Irrational Man is a bunch of verbal masturbation indeed. This is Allen’s most laboriously crafted film since Cassandra’s Dream, and it’s perhaps no coincidence that the planning of a serious crime is at the heart of both films. Allen simply isn’t very good at laying out a high-concept plot without needlessly repeating material until the audience feels like it’s being stricken by a bludgeon. This is Allen’s most expository dialogue in ages, and making matters worse is that he doles out narrator duties to two different characters, as Abe and Jill alternate summarizing what’s just occurred on screen. Not only is this material redundant, with much of what is narrated easily inferable from what little action there is, but Allen even regularly undercuts that pittance of action by narrating it 15 seconds before it actually happens. Allen has never paid particular attention to the cinematic wisdom “show don’t tell,” but it’s hard to remember a time he has ignored it as blatantly as he has here. Making matters yet worse is that characters always seem to fall ass backwards into just the conversations they need to have at just the right time to move the narrative’s clumsy wheels forward. This awkward staginess extends even to the blocking, as actors walk or move or turn to the left with no greater motivation than someone off camera signalling them to do so.
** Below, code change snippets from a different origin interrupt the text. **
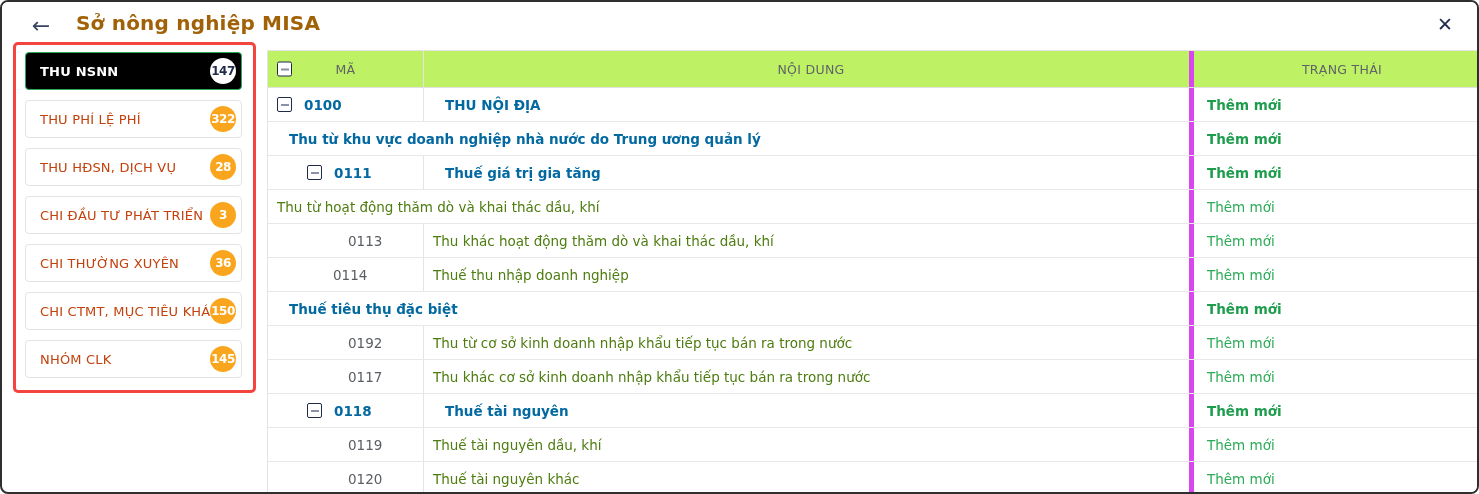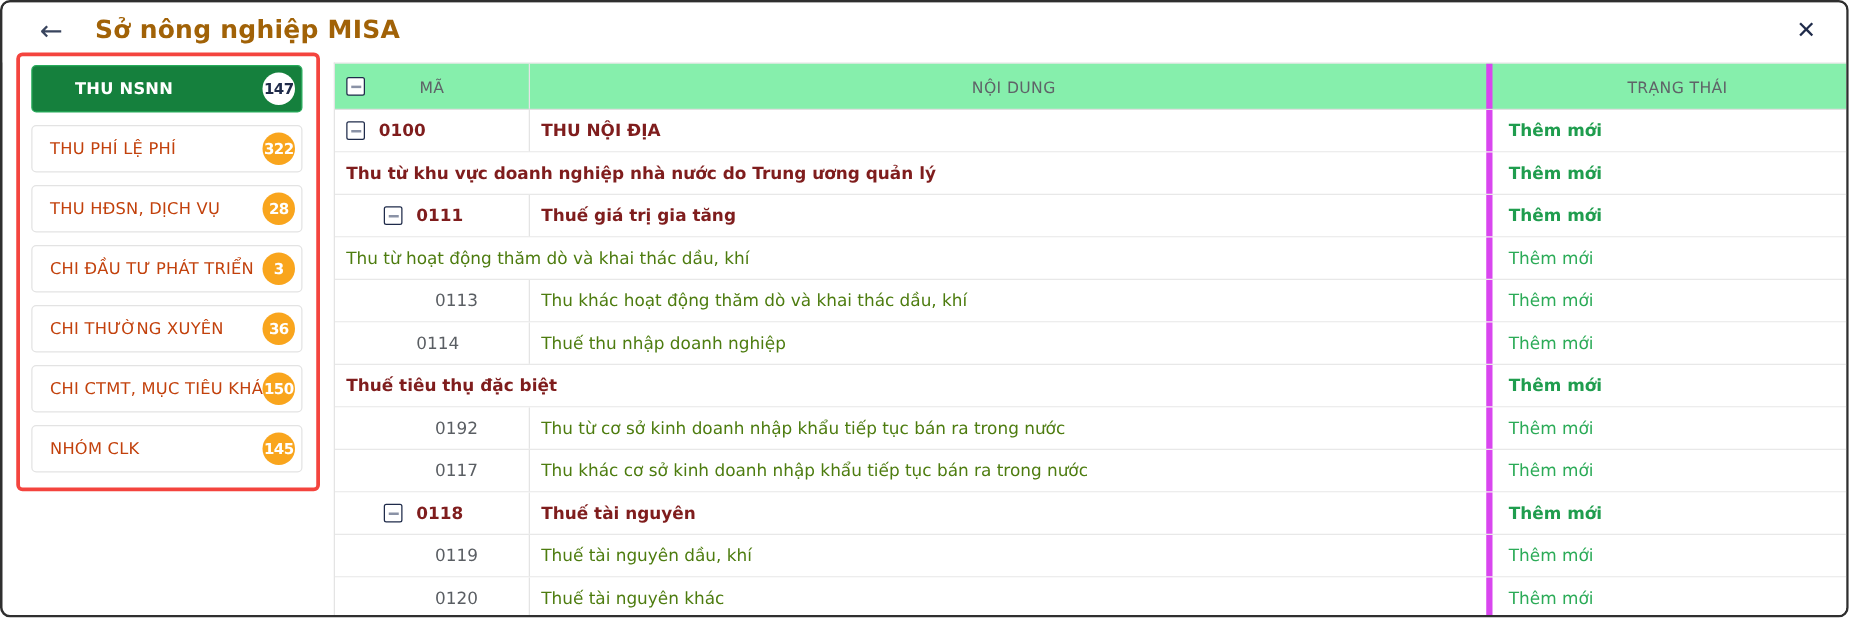--- a/index.html
+++ b/index.html
@@ -52,7 +52,7 @@
     font-size:12px; font-weight:bold; letter-spacing:-.5px;
     display:flex; align-items:center; justify-content:center;
   }
-  .side-item.selected { background:#15803d; border-color:#27ab5b;padding-left:20px; }
+  .side-item.selected { background:#000000; border-color:#27ab5b; }
   .side-item.selected .lbl { color:#fff; font-weight:bold; }
   .side-item.selected .badge { background:#fff; color:#1f2b4a; }
   

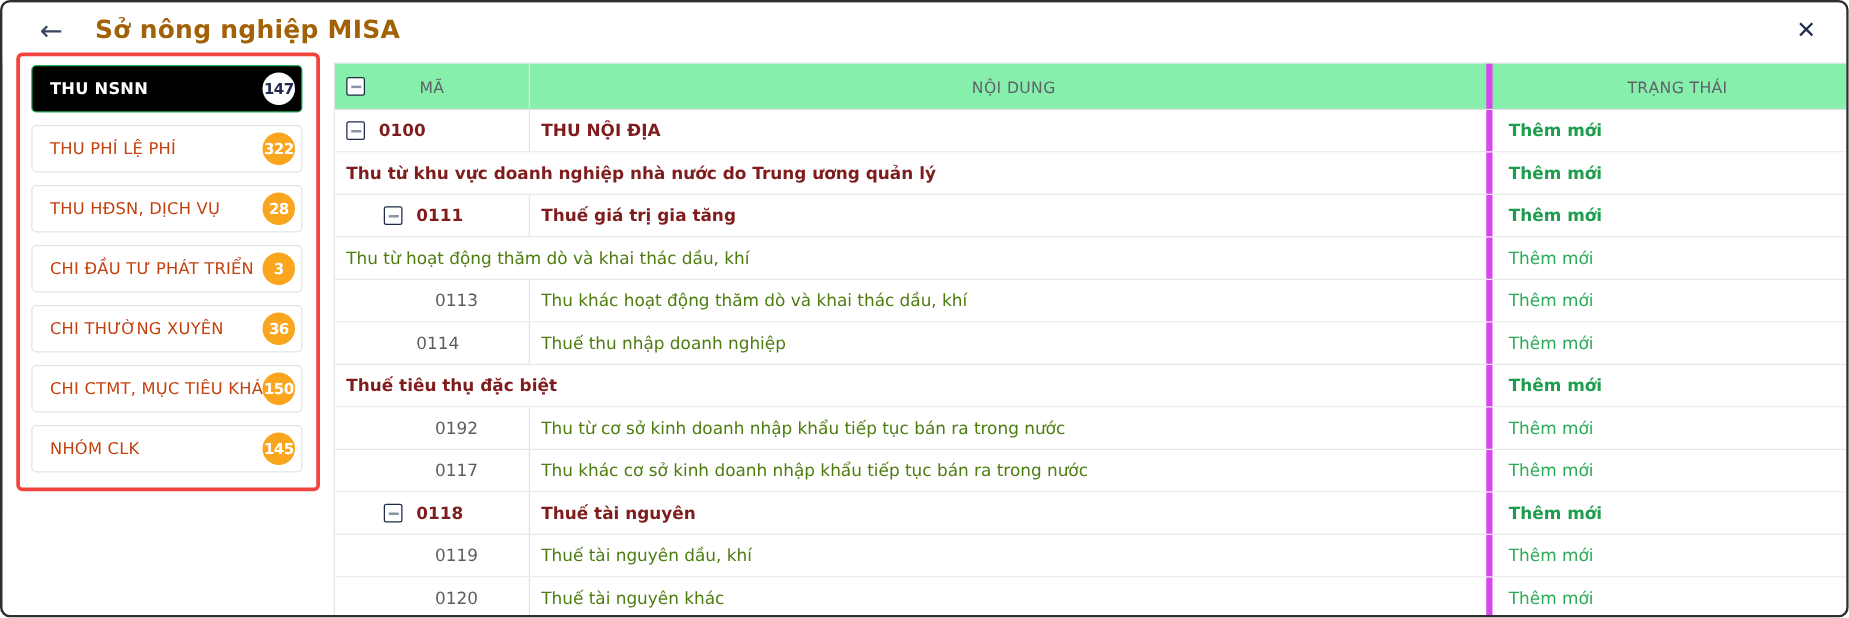--- a/index.html
+++ b/index.html
@@ -62,7 +62,7 @@
   }
   .trow { display:flex; width:100%; }
   .thead {
-    height:37px; background:#86efac; border-bottom:1px solid #e0e0e0;
+    height:37px; background:#bef264; border-bottom:1px solid #e0e0e0;
   }
   .tbody-row { height:34px; background:#fff; border-bottom:1px solid #e8e8e8; }
   .c-code   { width:156px; flex:0 0 156px; border-right:1px solid #e4e4e4; position:relative; display:flex; align-items:center; }

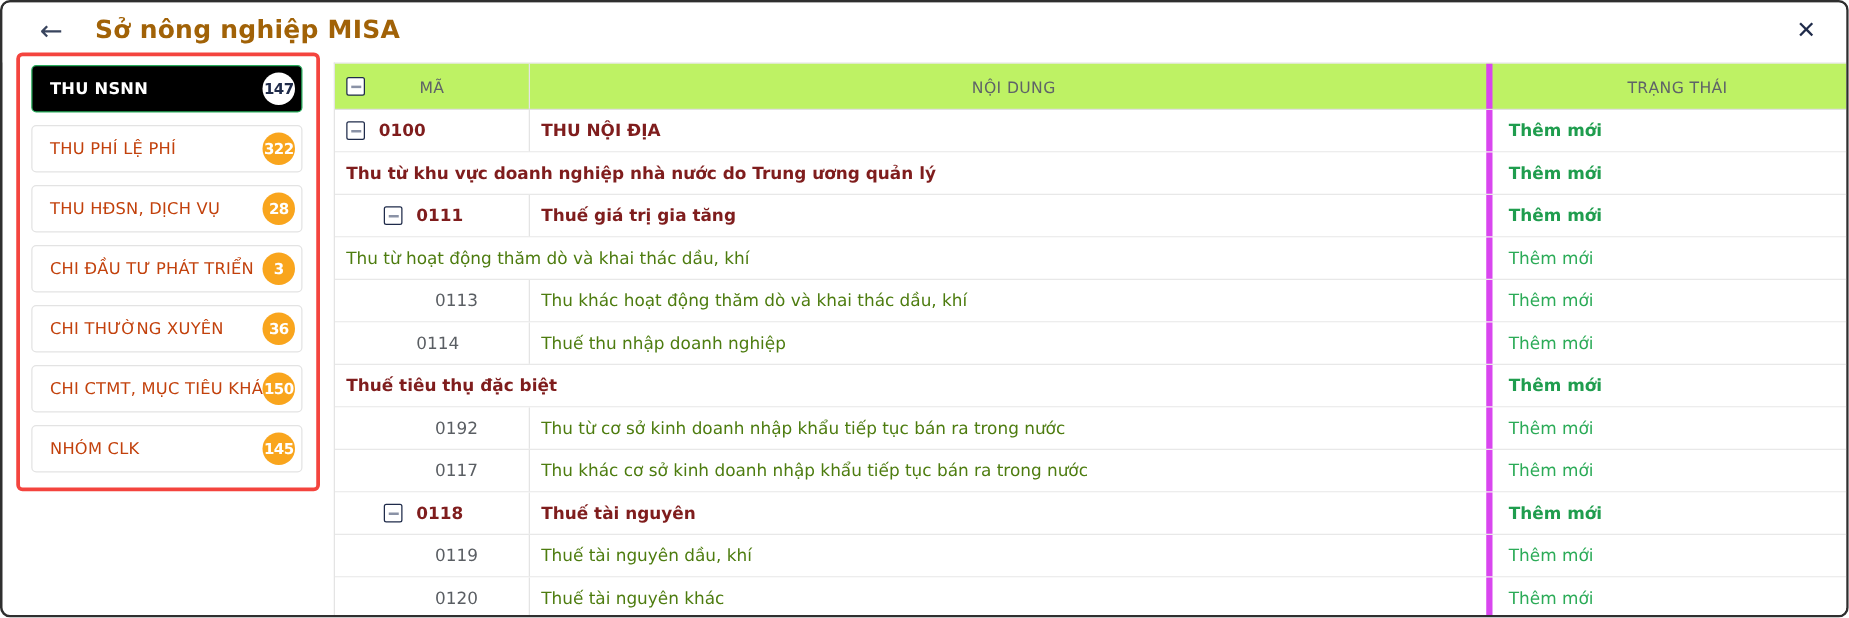--- a/index.html
+++ b/index.html
@@ -85,7 +85,7 @@
   .content-text { font-size:13.5px; color:#4d7c0f; white-space:nowrap; }
   .status-link { font-size:13.5px; color:#2bab57; cursor:pointer; white-space:nowrap; }
   .tbody-row.bold .code-text,
-  .tbody-row.bold .content-text { font-weight:bold; color:#7f1d1d; }
+  .tbody-row.bold .content-text { font-weight:bold; color:#0369a1;margin-left:12px; }
   .tbody-row.bold .status-link { font-weight:bold; color:#1f9d4e; }
 </style>
 </head>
Irrational Man has a good idea or two, but even those are indebted to Alfred Hitchcock, as one of Hitch’s most iconic films provides the logic for what happens in the second half of the movie. If it had just stayed adrift within the navel-gazing arena of a starry-eyed student and a lecherous professor falling for each other, it might have been salvageable as an interesting failure. But with this shift to the characters tediously unraveling a mystery (a mystery solved for the audience tens of minutes earlier), the film becomes downright maddening. As for the actors, there are several good ones present here, but let’s just say none of them will be adding Irrational Man to their show reels. As for one actress in particular, Woody’s muse du jour, working with him previously has done her no favours. Allen does pull off a trick that anyone familiar with her work would have thought was impossible: He makes Emma Stone unlikable.
A film like Irrational Man might prompt even Allen’s most ardent fans to conclude that he’s finally lost it. But only just last year, Magic in the Moonlight was quite good. I guess we’ll just have to see what 2016 has in store before providing a verdict on the man’s ongoing creative usefulness.